What to produce> Transcribe every line below exactly; no image goes into the output.

##### Data section

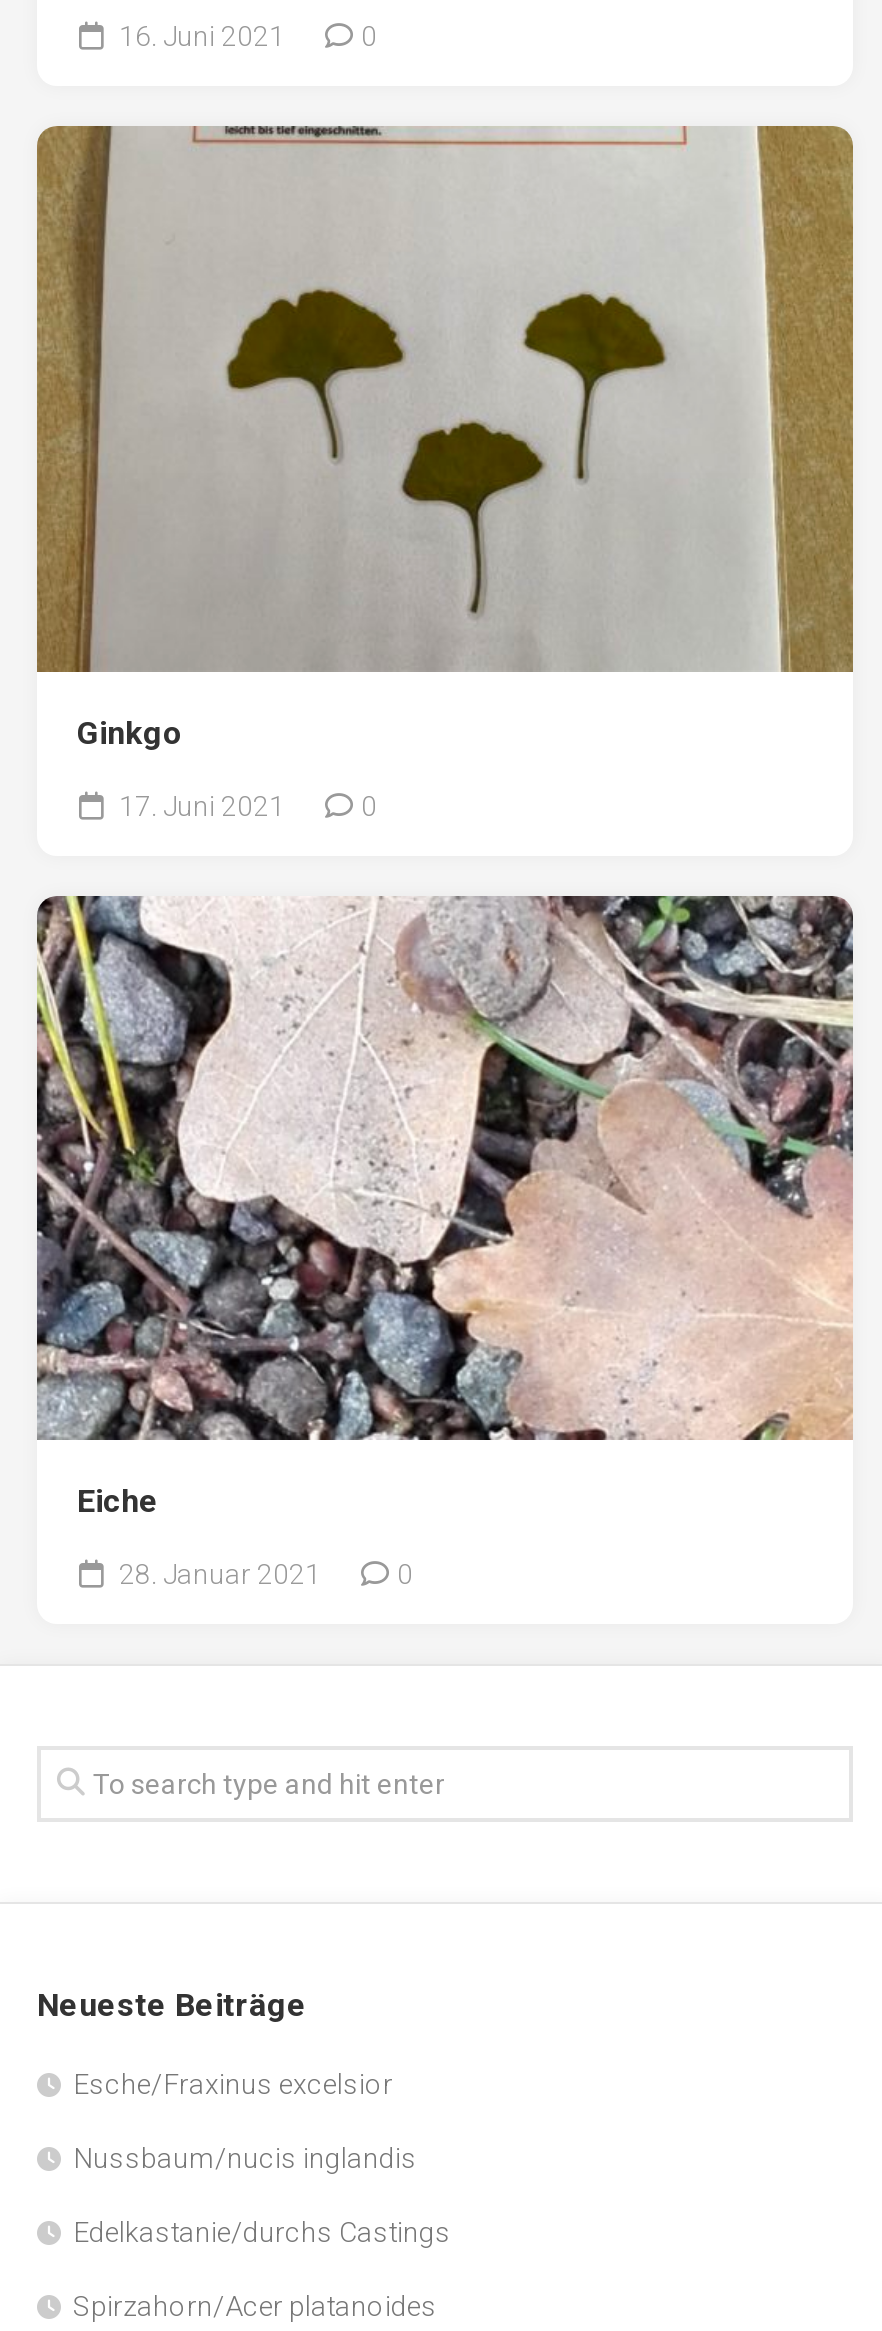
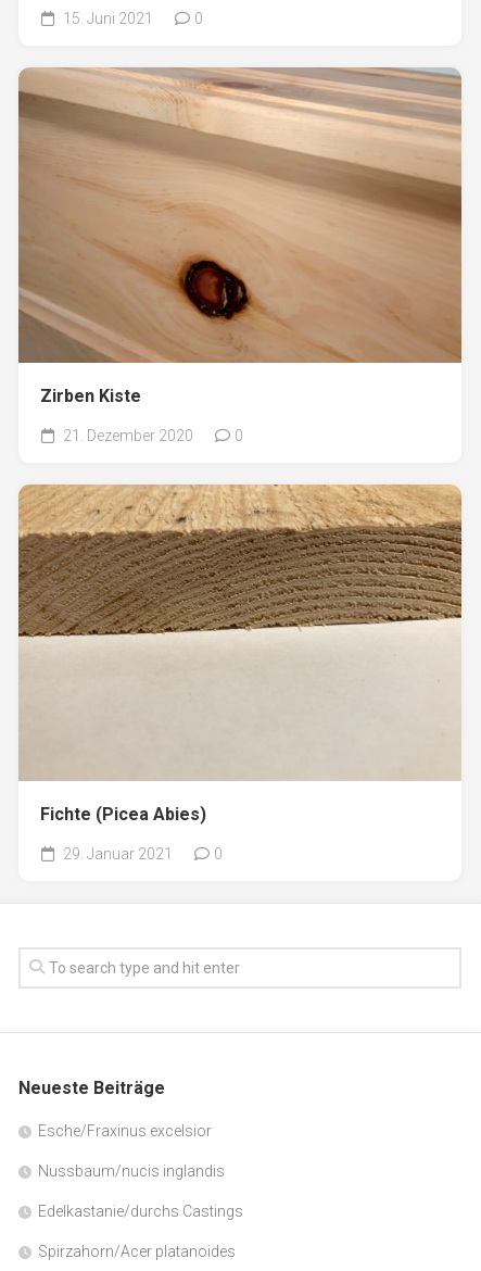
[113,20,285,52] 16. Juni 2021 -> [60,10,153,27] 15. Juni 2021
[37,126,853,751] [image] | Ginkgo -> [18,67,461,407] [image] | Zirben Kiste
[113,789,285,821] 17. Juni 2021 -> [60,427,193,445] 21. Dezember 2020
[35,894,855,1519] [image] | Eiche -> [17,483,463,824] [image] | Fichte (Picea Abies)
[113,1557,321,1589] 28. Januar 2021 -> [60,845,173,862] 29. Januar 2021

##########

Output of the task>
[113,20,285,52] 16. Juni 2021 -> [60,10,153,27] 15. Juni 2021
[37,126,853,751] [image] | Ginkgo -> [18,67,461,407] [image] | Zirben Kiste
[113,789,285,821] 17. Juni 2021 -> [60,427,193,445] 21. Dezember 2020
[35,894,855,1519] [image] | Eiche -> [17,483,463,824] [image] | Fichte (Picea Abies)
[113,1557,321,1589] 28. Januar 2021 -> [60,845,173,862] 29. Januar 2021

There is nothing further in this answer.